「你不必在心中罵我,」段無痕目視前方,低聲叮囑道,「倘若別人問起他,我希望你的答案,就和今天一樣。如此,我留你一條命。」
沈堯嘲笑道:「呦,這話聽起來,你是在保護他?」
段無痕還沒開口,沈堯就拂袖道:「他不需要你的保護。我看他的武功,比你更強。」
段無痕波瀾不興,無喜亦無怒:「你見過他出招,還是見過他殺人?」
沈堯簡略形容一句:「他的功法,臻於化境。」
說完,沈堯奪走段無痕手中的葉片,往前一扔,使喚道:「來來來,段公子,你也給我表演一下,讓我開個眼界。你能不能把那個落葉劈成兩半?」
段無痕沒理他,轉身走了。
沈堯望著他的背影,雙手抱臂。他剛一扭過頭,就見那片葉子落回了欄杆,再一細瞧,其上有一條絲線般細微的裂痕,而葉片已經碎成了兩塊。
太可怕了,這幫高手。沈堯心想道。
第20章錯綜
沈堯十八歲之前,幾乎不認識武林高手。
他曾見過力大無窮的樵夫,百步穿楊的獵戶,擅長空翻跟斗的柳青青姑娘。這些人,在沈堯看來,已經比普通人略勝一籌。
而今,他結交過雲棠、程雪落、楚開容、段無痕等人,視野陡然開闊。他揪下一片桑樹的葉子,捏在掌中把玩片刻,強迫自己壓下了好奇心。
程雪落與段無痕外貌相似,年齡相仿,必定是兄弟之類的血脈至親。
可惜程雪落身在魔教,效忠於雲棠教主,段無痕又是涼州段家的長房長子,這層關係一旦被人捅破,少不了一場腥風血雨。
沈堯幾番思索下來,決定守口如瓶。
他的兩位師兄不愧是比他年長了好幾歲,他們閱歷豐富,口風也更緊。臨到傍晚,誰也沒提及那位段公子,亦或者魔教的左護法。
沈堯暗暗放心。他緊挨著衛凌風落座,旁聽他們的閒談,才知道楚開容不僅帶了侍衛,還帶來了兩個木桶、三位廚子——安江城內最好的廚子。
沈堯忍不住問:「楚公子,你這是幹嘛啊?」
楚開容收起摺扇,半倚著欄杆賞景。那扇子以玉為骨,剔透冰涼,扇面是最好的白緞。而楚開容渾不在意地旋轉扇柄,悠閒自得,儼然一副名士風流的恣意態度。
他說:「這幾日,你們的辛勤勞苦,我略有耳聞。我不愛打馬後炮,別的忙也幫不上,願能請大家吃頓飯,犒勞兄弟們的五臟廟。」
許興修立刻承情道:「多謝楚公子的好意,我們恭敬不如從命。」
衛凌風喚來黃家的老僕,讓他把黃半夏等人都叫過來,楚開容卻出聲打斷道:「罷了,黃半夏的父親去世不久,他們還在服喪呢。」
沈堯抬眉,剛好與楚開容對視。
楚開容摺扇一轉,虛立在掌中。他分明沒有碰到扇子,也沒有催動內功,無形中就暴露了武林高手的身份……真是可怕,沈堯默默搖頭。

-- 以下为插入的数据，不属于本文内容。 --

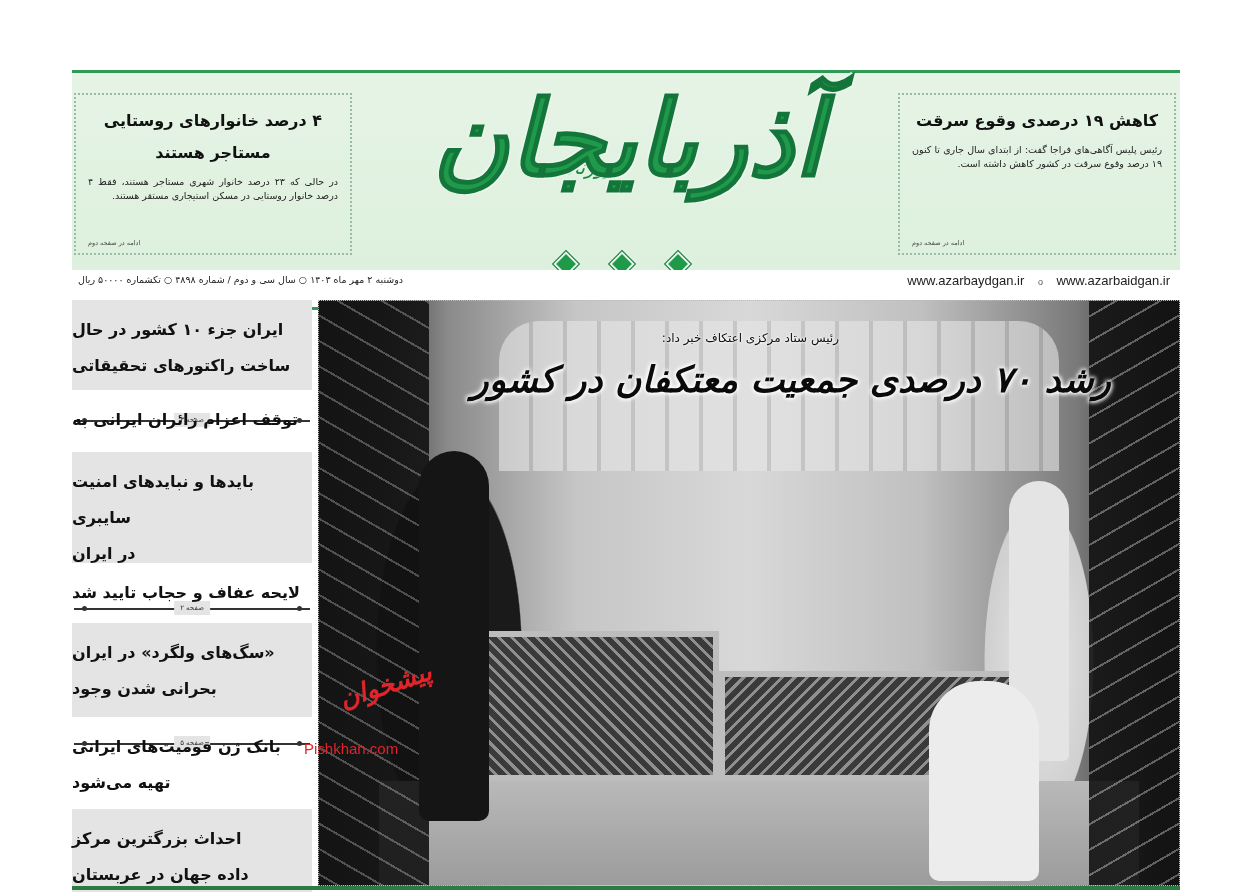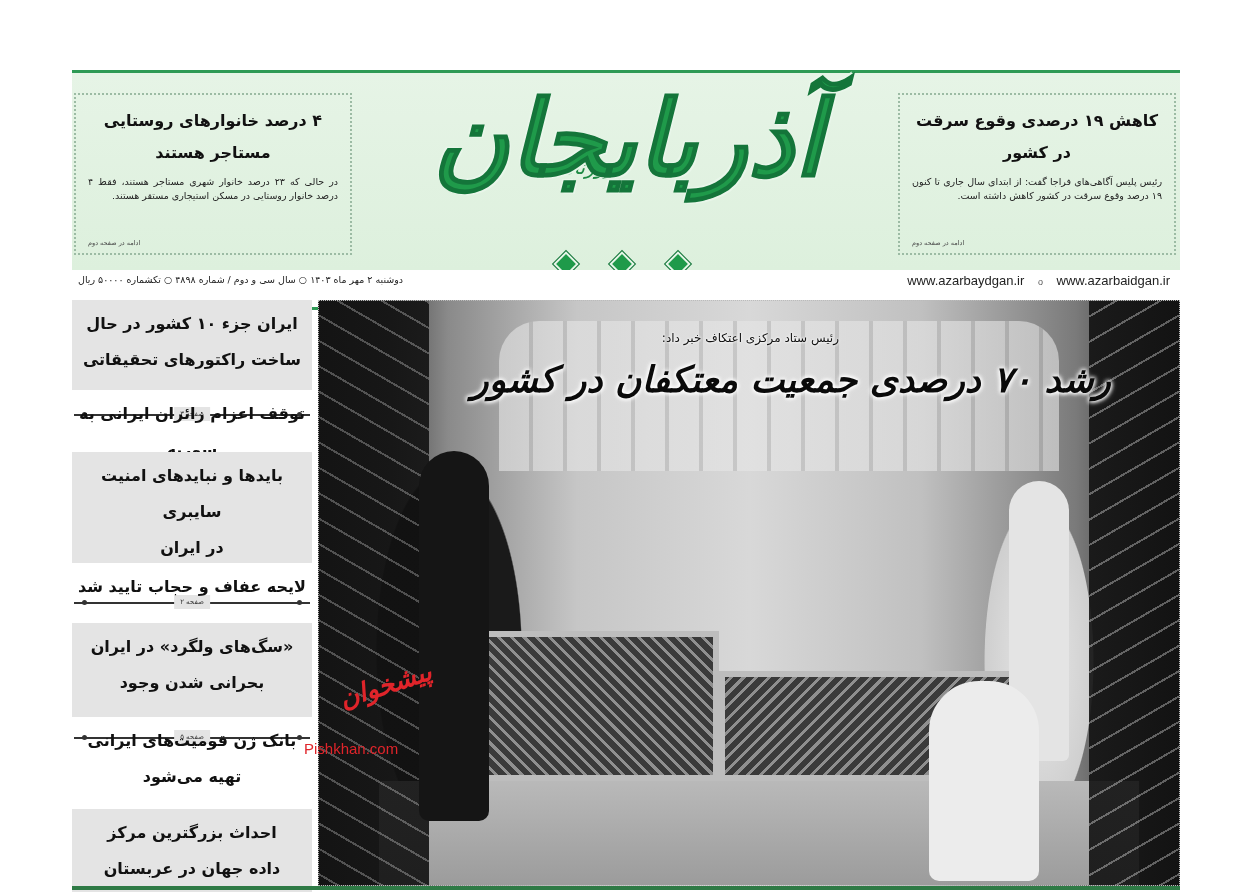--- a/index.html
+++ b/index.html
@@ -107,7 +107,6 @@
 
     <div class="teaser right">
       <h2>کاهش ۱۹ درصدی وقوع سرقت</h2>
-      <h2>در کشور</h2>
       <p>رئیس پلیس آگاهی‌های فراجا گفت: از ابتدای سال جاری تا کنون ۱۹ درصد وقوع سرقت در کشور کاهش داشته است.</p>
       <span class="more">ادامه در صفحه دوم</span>
     </div>

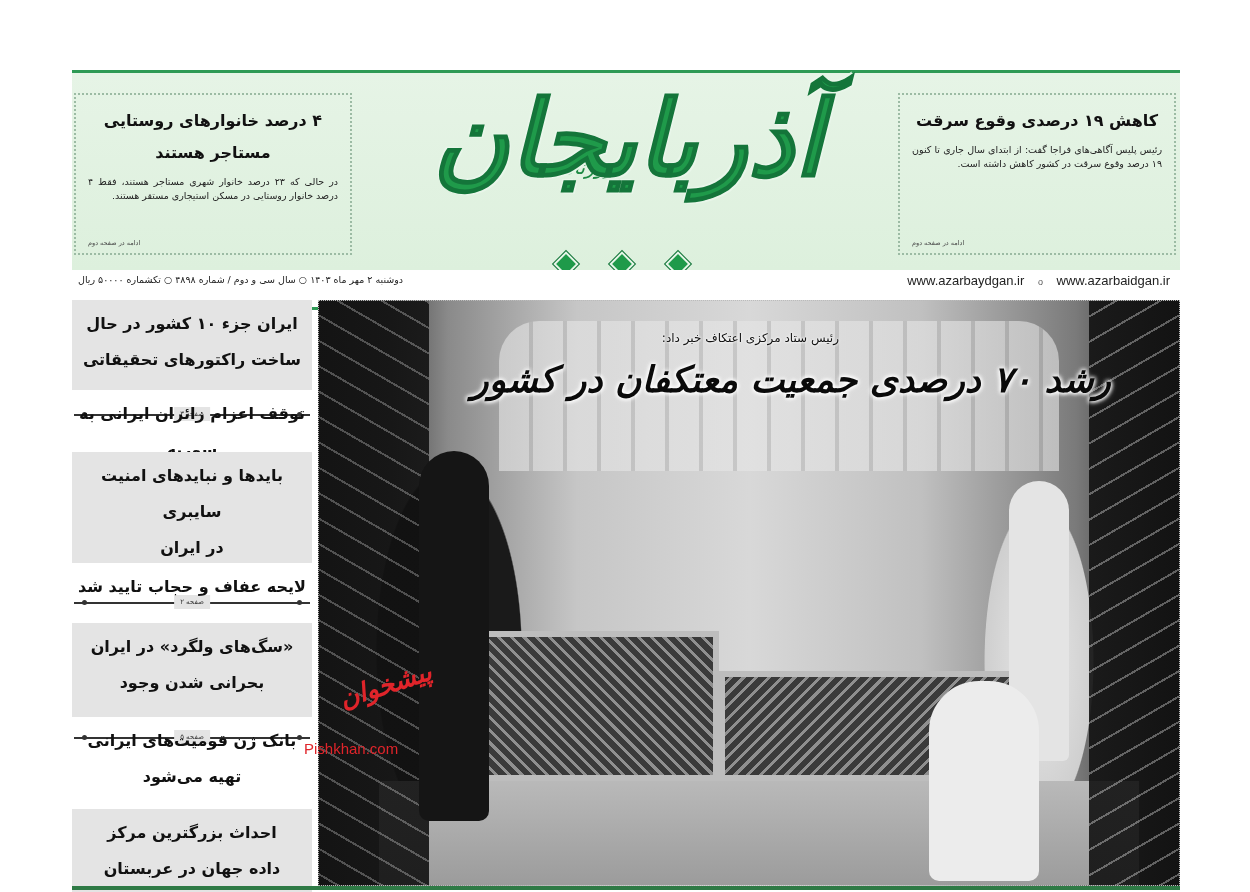--- a/index.html
+++ b/index.html
@@ -44,7 +44,7 @@
 
   
   .sidecol { position: absolute; left: 0; top: 230px; width: 240px; height: 586px; direction: rtl; }
-  .item { position: relative; text-align: center; padding-top: 6px; }
+  .item { position: relative; text-align: left; padding-top: 12px; }
   .item.shade { background: #e4e4e4; }
   .item h3 { font-family: "DejaVu Sans", sans-serif; font-weight: bold; font-size: 16px;
     line-height: 36px; color: #111; }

不過,沈堯仍然開口說:「如果沒有黃家的鼎力相助,光靠我們師兄弟三人,哪裡能降服瘟疫這隻惡鬼?就事論事,黃家提供了所有藥材,他們佔得功勞,比我多多了。」
楚開容輕笑,未做回答。
沈堯繼續道:「我們在黃家設宴,順便告訴人家,也不算失了禮數。」
楚開容驀地湊近他:「你方才在前廳大呼小叫,算不算失了禮數?我原以為,你們丹醫派的弟子並不在乎虛名。」
沈堯緊皺雙眉,爭辯道:「要不是你跟我拉拉扯扯,我怎會大呼小叫?凡事先有因,後有果。」
楚開容笑著品茶。他看向侍衛,遞了個眼色,那侍衛離開沒多久,便把黃半夏一行人領進正門。
黃半夏還有三位哥哥,除了黃半夏有點倔強傲氣,他那三個哥哥都是老實巴交的樣子,甚至沒穿一襲飄逸長衫。他們身著粗布褲子、寬鬆短褂,只是為了方便採藥和幹活。
楚開容站起身,遊刃有餘道:「今日有幸,能與諸位結交,等會兒上酒了,我先喝三杯為敬!」
走廊盡頭擺著一張巨大的方桌。那是黃半夏的父親從前購置的,黃半夏小時候,常見哥哥們用桌子晾曬草藥,後來藥鋪開闢了專門的地方,這張桌子就被大家棄用了。